Kenta Hirai

Personal information
- Full name: Kenta Hirai
- National team: Japan
- Born: May 07 1994

Sport
- Sport: Swimming
- Strokes: Butterfly

Medal record
Men's swimming
Representing Japan
| Event | 1st | 2nd | 3rd |
| Asian Games | 0 | 1 | 0 |
| Summer Universiade | 0 | 1 | 0 |
| FINA World Junior Swimming Championships | 1 | 2 | 0 |
| Total | 1 | 4 | 0 |
Asian Games
| Silver medal – second place | 2014 Incheon | 200m butterfly |
Summer Universiade
| Silver medal – second place | 2013 Kazan | 200m butterfly |
FINA World Junior Swimming Championships
| Gold medal – first place | 2011 Lima | 200m butterfly |
| Silver medal – second place | 2011 Lima | 100m butterfly |
| Silver medal – second place | 2011 Lima | 4x100m medley |
Junior Pan Pacific Championships
| Gold medal – first place | 2012 Honolulu | 200 m butterfly |
| Gold medal – first place | 2012 Honolulu | 4×200 m freestyle |
| Gold medal – first place | 2012 Honolulu | 4×100 m medley |
| Bronze medal – third place | 2012 Honolulu | 4×100 m freestyle |

= Kenta Hirai =

Japanese swimmer (born 1994)

Kenta Hirai (born May 7, 1994) is a Japanese competitive swimmer who won the silver medal in the 200 meter butterfly at the 2014 Asian Games. He also won the silver medal in the 200 meter butterfly at the 2013 Summer Universiade, and the gold medal in the same event at the 2011 FINA World Junior Swimming Championships. He also has an additional 2 silver medals, both won at the 2001 Junior World Championships, in the 100 meter butterfly and the 4x100 meter medley relay. He has won a total of 5 international medals, with 1 gold and 4 silver.

==Swimming career==
===2011===
In 2011, Hirai competed at the 2011 FINA World Junior Swimming Championships. He won a gold medal in the 200 meter butterfly and a silver in the 4x100 meter medley relay and the 4x100 meter butterfly.

===2012===
In 2012, Hirai competed at the 2012 FINA Swimming World Cup. He finished 4th in the 200 meter butterfly.

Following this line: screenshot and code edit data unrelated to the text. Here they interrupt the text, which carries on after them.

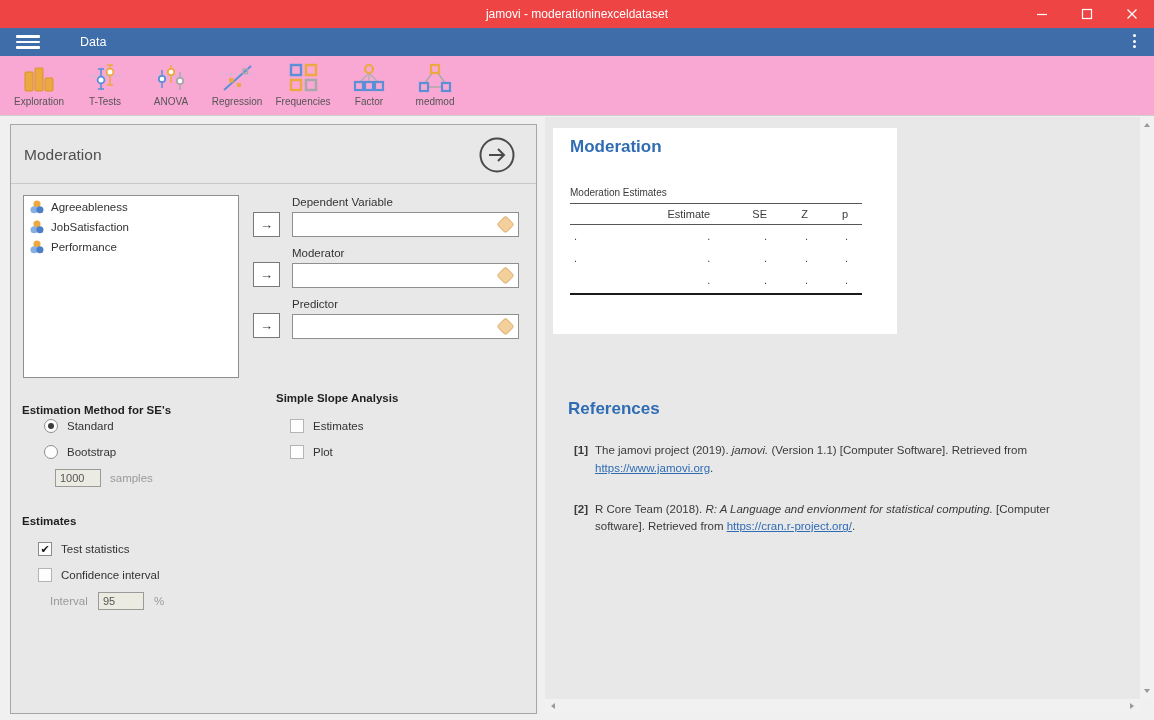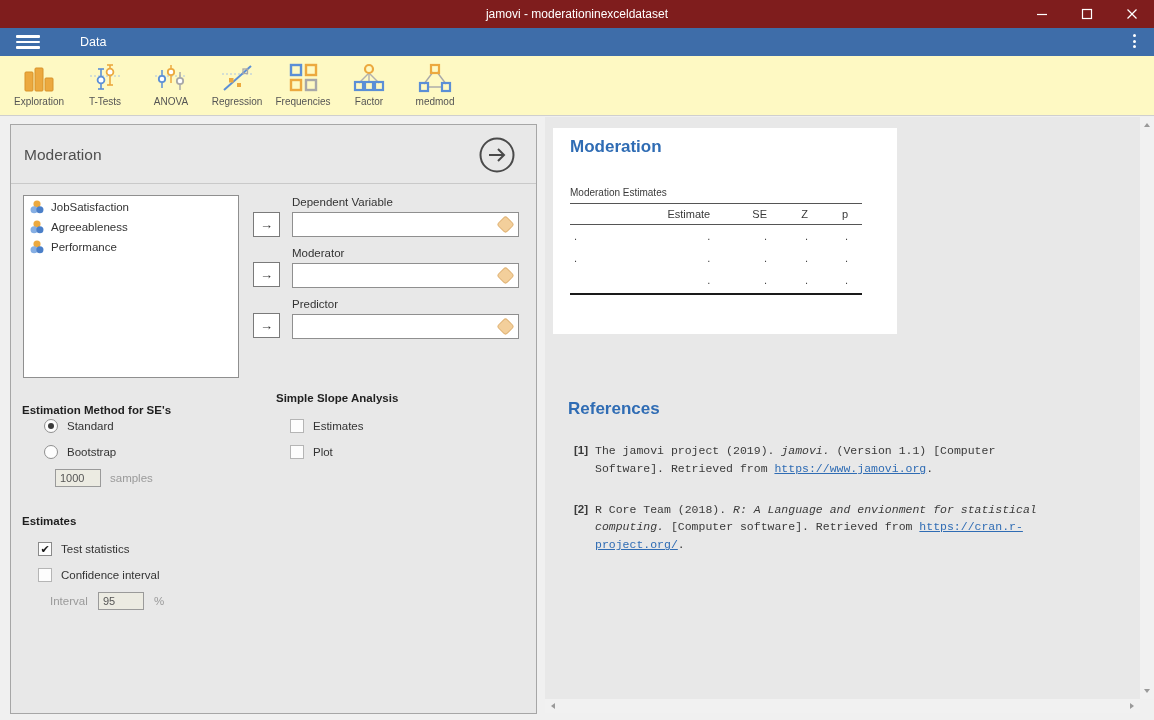"jamovi - moderationinexceldataset" .titlebar { background: #7f1d1d -> #ef4444 }
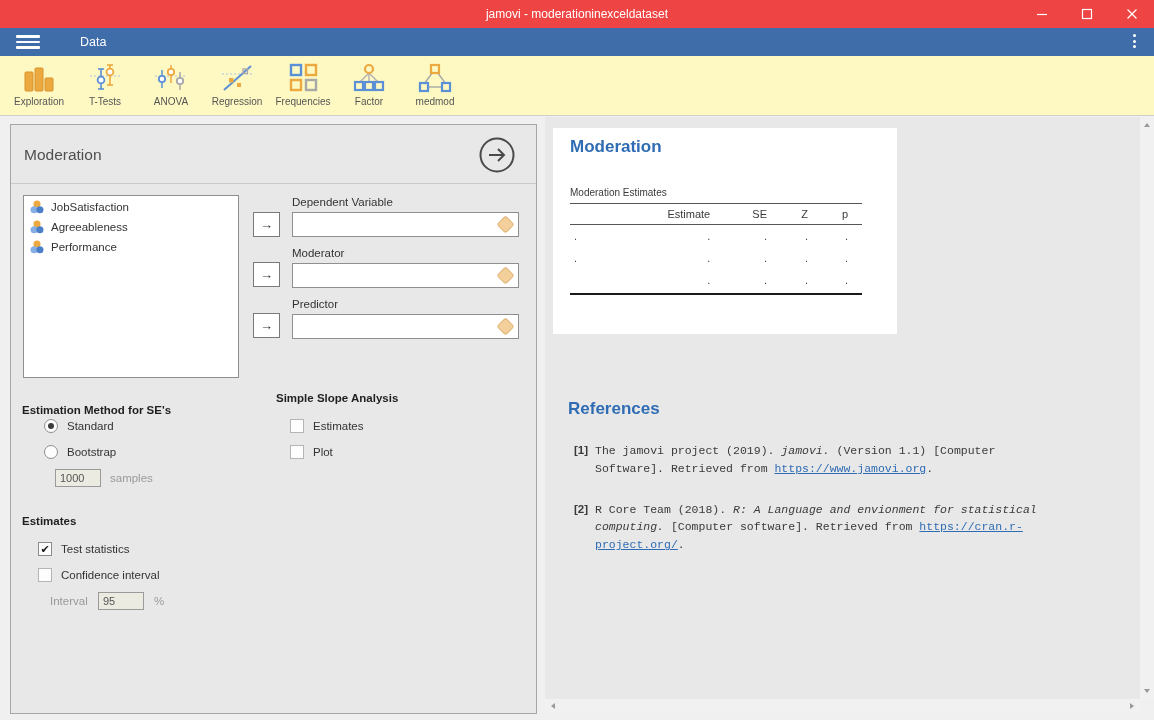"Exploration" .ribbon { background: #fef9c3 -> #f9a8d4 }
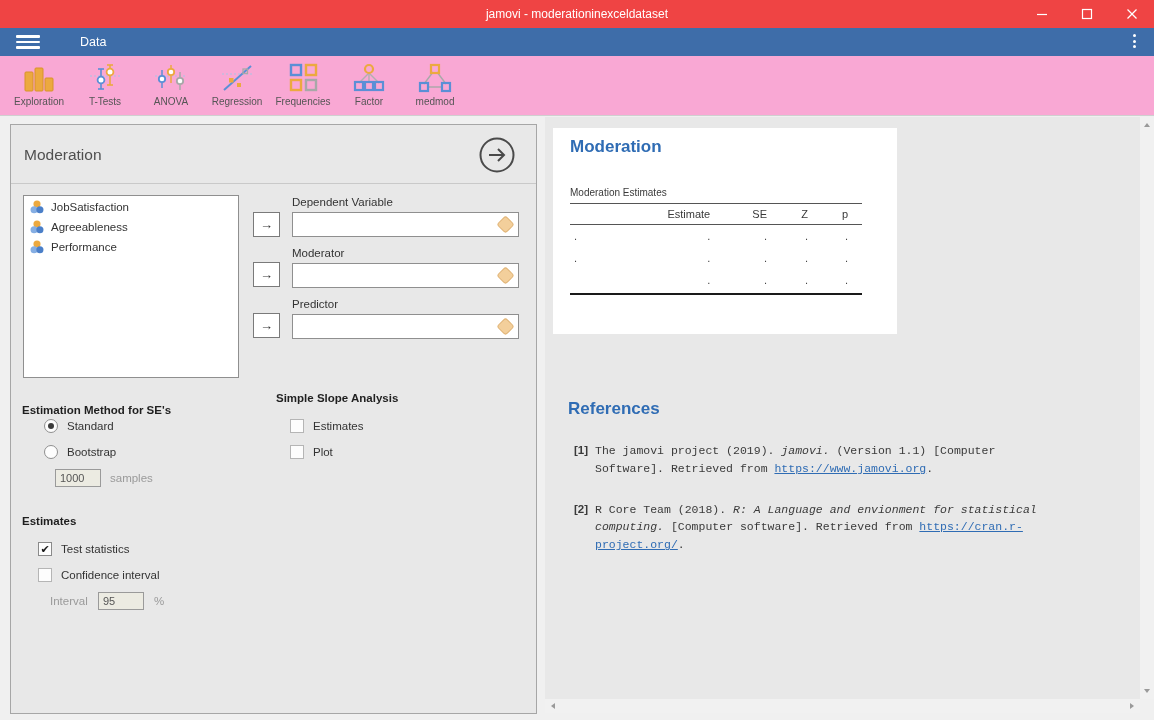"JobSatisfaction" div.var-row { order: before "Agreeableness" -> after "Agreeableness" }
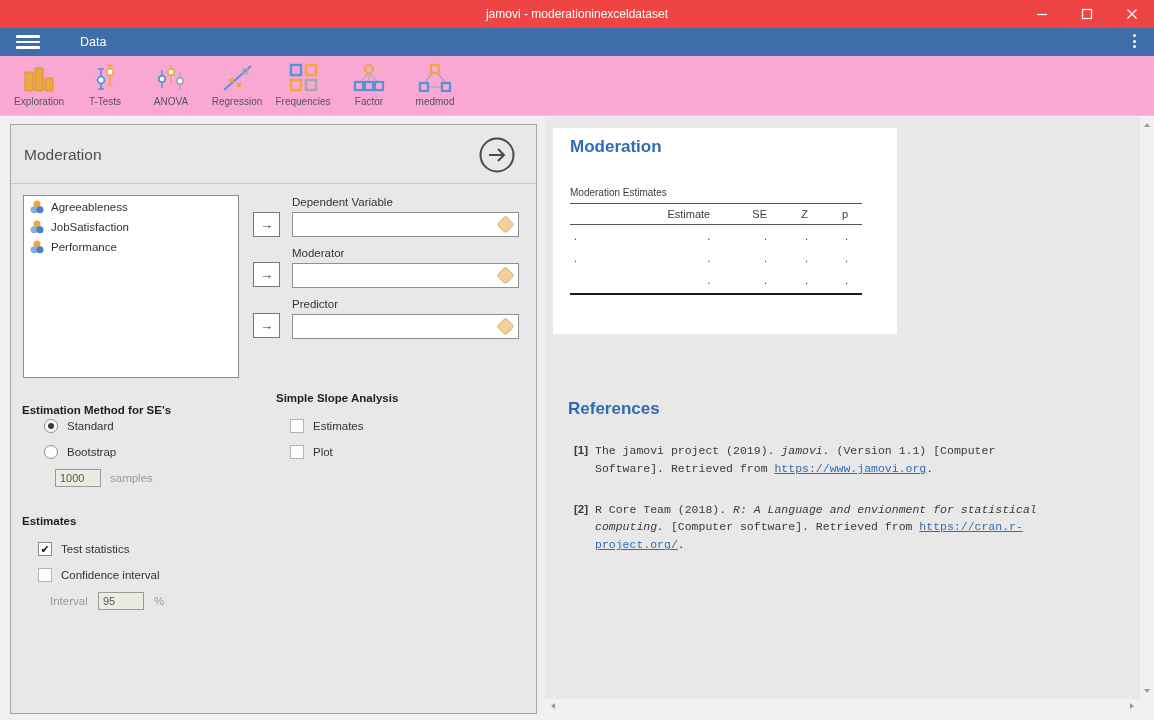"The jamovi project (2019). jamovi." .ref-body { font-family: Liberation Mono, monospace -> none }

Hirai also competed in the 2012 FINA Short Course Swimming World Championships. He competed in the 200 meter freestyle heats, finishing 30th. In the men's 100 meter butterfly heats, he finished 37th. He also competed in the 4x200 meter freestyle relay heat, finishing 5th, and the 50 meter butterfly heat, finishing 39th.

===2013===
At the 2013 Summer Universiade, Hirai competed in the 4x100 meter freestyle and the 200 meter butterfly. He finished 5th in the 4x100 meter freestyle, and won the silver medal in the 200 meter butterfly.

Hirai later competed in the 2013 FINA Swimming World Cup. He swam in the 4x50 medley relay, finishing 5th. He also competed in the 100 meter butterfly, finishing 6th, and the 4x100 meter freestyle, finishing 7th.

===2014===
In the 2014, Hirai competed at the 2014 Pan Pacific Championships in the 100 meter butterfly, finishing 7th.

Later, Hirai went on to compete in the 2014 Asian Games, and winning the silver medal in the 200 meter butterfly.

In October 2014, Hirai competed in the 2014 FINA Swimming World Cup. He swam in the 200 meter butterfly, finishing in 4th.

===2016===
In 2016, Hirai competed in the 2016 FINA Swimming World Cup, placing 5th in the 200 meter butterfly.